Il continue : « Il parait que M. de Sartine, ne se donnait pas la peine de célébrer lui-même cet autodafé. Les livres qu’il avait à condamner au feu ne méritaient pas son attention comme les amours de Charlot et d’Antoinette. C’étaient le Contrat Social, les Lettres de la Montagne, De l’Esprit, les Mémoires de Maintenon : encore il y en avait-il là d’autres qui sur leurs titres devaient lui paraître beaucoup plus dangereux : les avantages du mariage des prêtres ; le moyen de rendre les religieuses utiles, le traité de la tolérance, etc.

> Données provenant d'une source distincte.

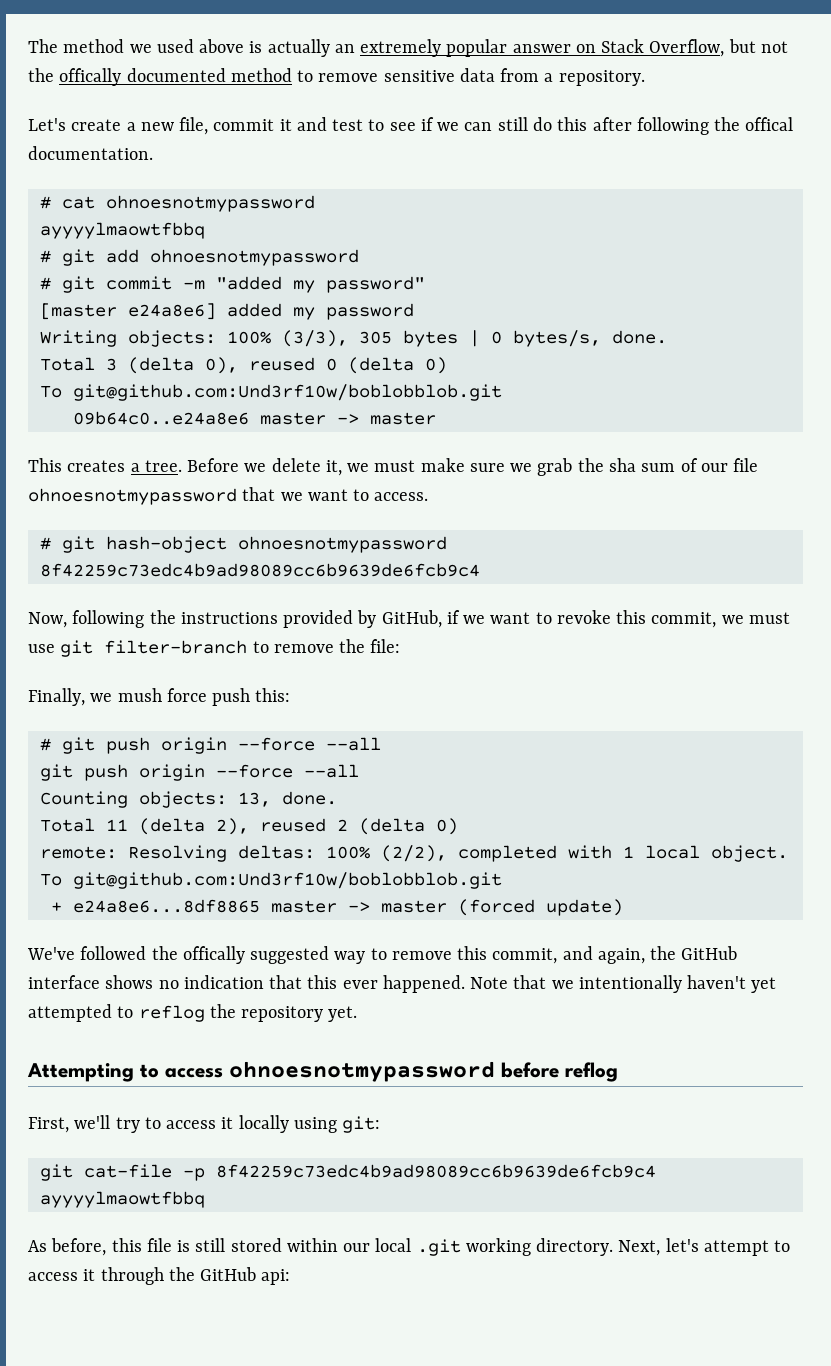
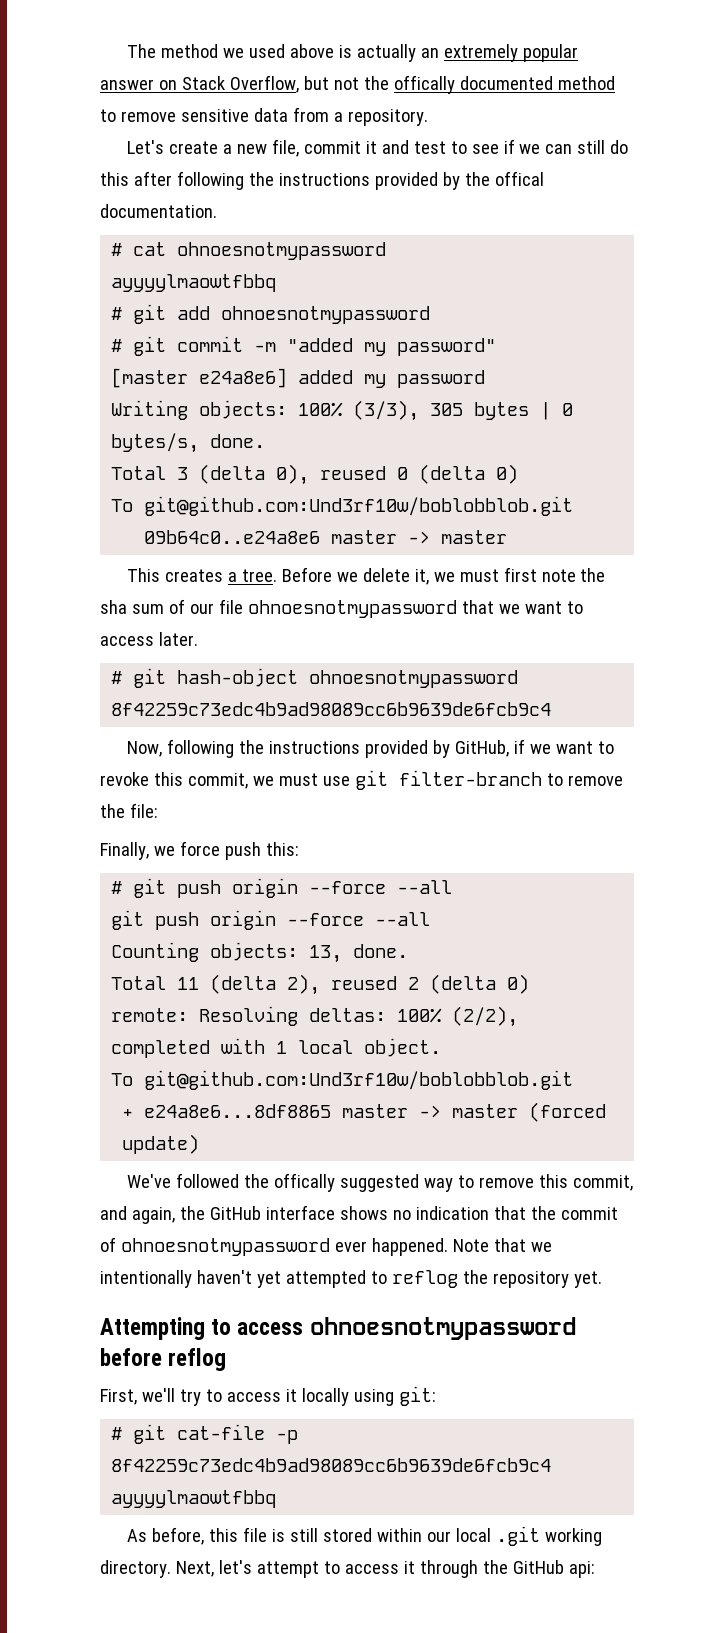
(741, 124) none -> [278,172,490,190] instructions provided by the
[420,458,573,476] make sure we grab -> [503,567,576,582] first note
[374,492,429,501] access. -> [100,632,198,646] access later.
[117,688,162,702] mush -> (175, 851) none
[307,975,338,989] this -> [530,1206,618,1220] [100,1237,330,1256] the commit of ohnoesnotmypassword
(381, 1124) none -> [111,1427,123,1440] #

Mais, plein de confiance en l’état-major, il lui envoyait la torche de la police qui n’épargnait ni les gravures jansénistes en cuivre, de Gondolfe, ni celles impudiques de Jourdan, de Darles, de Montigny et de Brocheron. Elle mettait en cendres jusqu’à des presses qui avaient leur jumelle, train, marbre, visses, barreaux, tympan, frisquette, onze chassis, onze paires de casses, des boîtes remplies de Pâtés, et environs trois milliers de caractères, qui à dix sols la livre, l’un dans l’autre, faisaient 1.500 livres. Sous la hache, des piles énormes du génie se réduisaient à trois milliers et quinze livres pesant de feuilles mortes qu’emportent le cartonnier Tisset, à raison de 7 livres 10 sols le quintal, soit 226 livres 2 sols et 6 deniers. »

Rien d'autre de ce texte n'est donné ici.